CAT is not simply a blend of CBT and psychoanalysis. It has its own distinct theoretical model — the Procedural Sequence Object Relations Model (PSORM) — its own tools (sequential diagrammatic reformulation, reformulation and goodbye letters, the Psychotherapy File), and its own understanding of how distress is maintained through repeating relational procedures. Developed by Dr Anthony Ryle at Guy’s Hospital, London, in the 1980s as a public health response to the mental health needs of an inner London population, CAT was designed from the outset to be effective, collaborative, and deliverable within the resources of the NHS. It is inherently collaborative: the therapist and client build a shared understanding together, with the client’s voice central to the process. The therapy honours the reality that many difficulties arise from difficult early experiences and relationships — framing early coping strategies as having been necessary for emotional survival rather than pathologising them.
What this therapy focuses on
CAT helps people recognise repeating patterns — called “procedures” — in how they think, feel, act, and relate to others and themselves. These patterns often developed as understandable responses to early life experiences, but may now cause difficulties. The therapy uses collaboratively created written and visual tools to map these patterns, making them easier to recognise in daily life and creating space to develop alternative, more helpful ways of responding.
A central idea in CAT is that of “reciprocal roles”: the paired relational positions we learned early in life (for example, “critical–criticised” or “neglecting–neglected”). These roles shape how we expect to be treated and how we treat ourselves and others. CAT helps people see these patterns clearly, recognise when they are being enacted, and gradually develop new relational possibilities.
What sessions are usually like
Sessions are collaborative and follow a broadly three-phase structure: Reformulation, Recognition, and Revision
Typical session length: 50 minutes
Frequency: Usually weekly
Time-limited: Yes — commonly 16 sessions (standard) or 24 sessions (for more complex difficulties)
The planned ending is a deliberate and important part of the therapy, often including a “goodbye letter” exchange
Between-session work: Reflective tasks, self-monitoring using rating sheets, practising recognition of patterns
Early sessions focus on building a shared understanding of patterns (reformulation phase)
Middle sessions focus on recognising patterns as they happen in daily life (recognition phase)

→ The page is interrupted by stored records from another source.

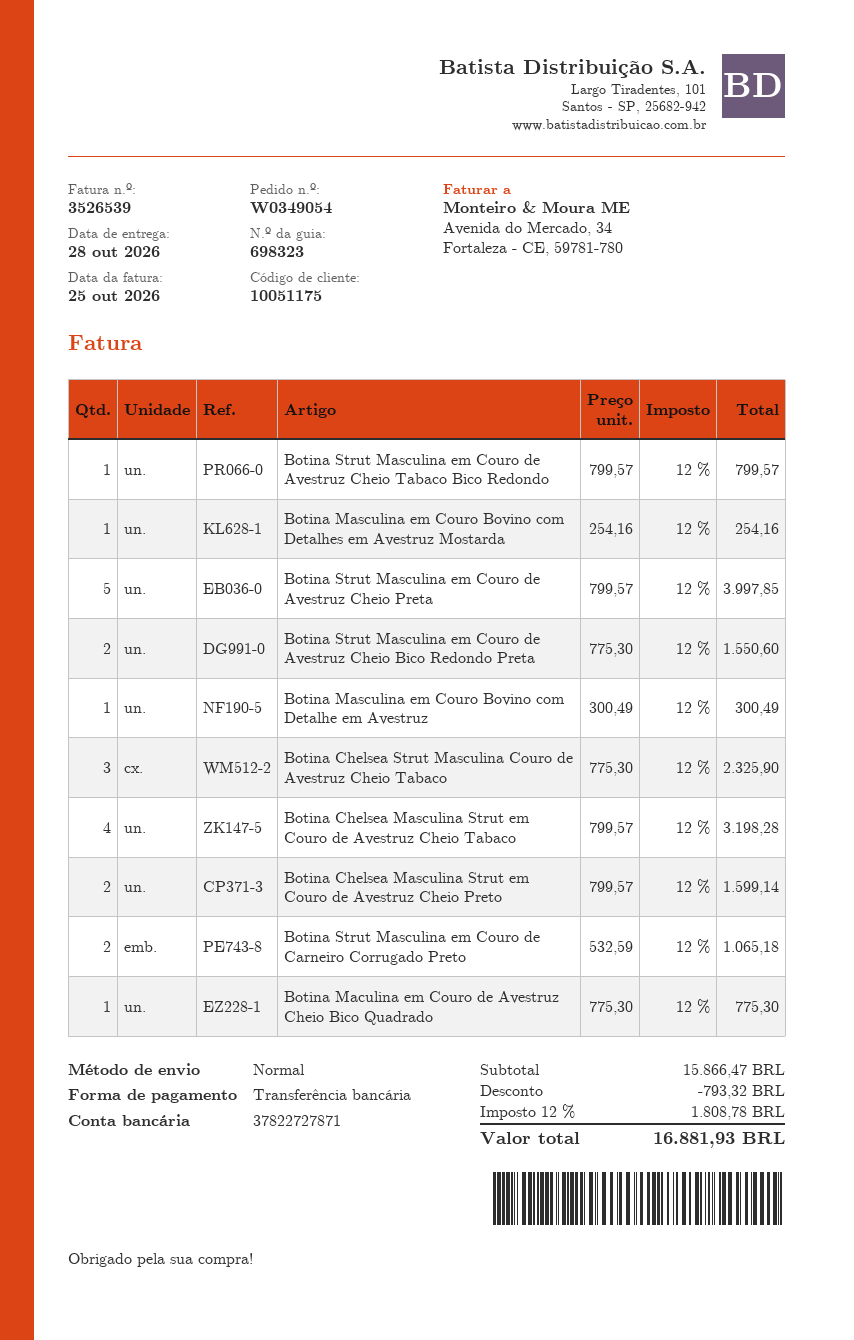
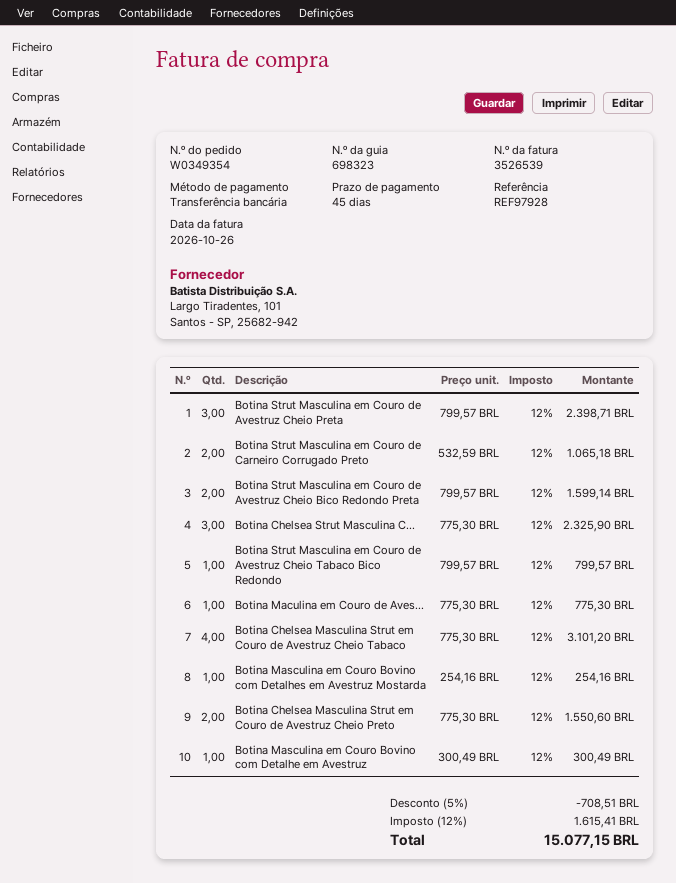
order number: W0349054 -> W0349354
invoice date: 2026-10-25 -> 2026-10-26
Botina Strut Masculina em Couro de Avestruz Cheio Preta: 5 x 799.57 = 3997.85 -> 3 x 799.57 = 2398.71
Botina Strut Masculina em Couro de Avestruz Cheio Bico Redondo Preta: 2 x 775.30 = 1550.60 -> 2 x 799.57 = 1599.14
Botina Chelsea Masculina Strut em Couro de Avestruz Cheio Tabaco: 4 x 799.57 = 3198.28 -> 4 x 775.30 = 3101.20
Botina Chelsea Masculina Strut em Couro de Avestruz Cheio Preto: 2 x 799.57 = 1599.14 -> 2 x 775.30 = 1550.60
discount: 793.32 -> 708.51
tax: 12% = 1808.78 -> 12% = 1615.41
total: 16881.93 -> 15077.15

Later sessions focus on trying out new responses and preparing for ending (revision phase)
Session profile
Common uses and suitability
What problems it is commonly used for
Who this therapy may suit best
- People interested in understanding why patterns repeat across different situations and relationships
- Those who value both structure and relational depth in therapy
- Individuals with complex or recurrent difficulties where simpler interventions have not been enough
- People who find purely behavioural approaches insufficient to address the relational roots of their difficulties
- Those who appreciate visual and written tools as part of the therapeutic process
- Individuals whose difficulties involve problematic self-to-self relating (e.g., harsh internal critic, self-neglect)
When it may need adapting or may not be suitable
- Acute crisis requiring immediate safety containment before exploratory work
- Severe cognitive impairment that would limit engagement with the reflective and diagrammatic tools
- When a strictly skills-only intervention is required and relational exploration is not indicated
- Active psychosis without stabilisation (though adapted CAT approaches exist for psychosis)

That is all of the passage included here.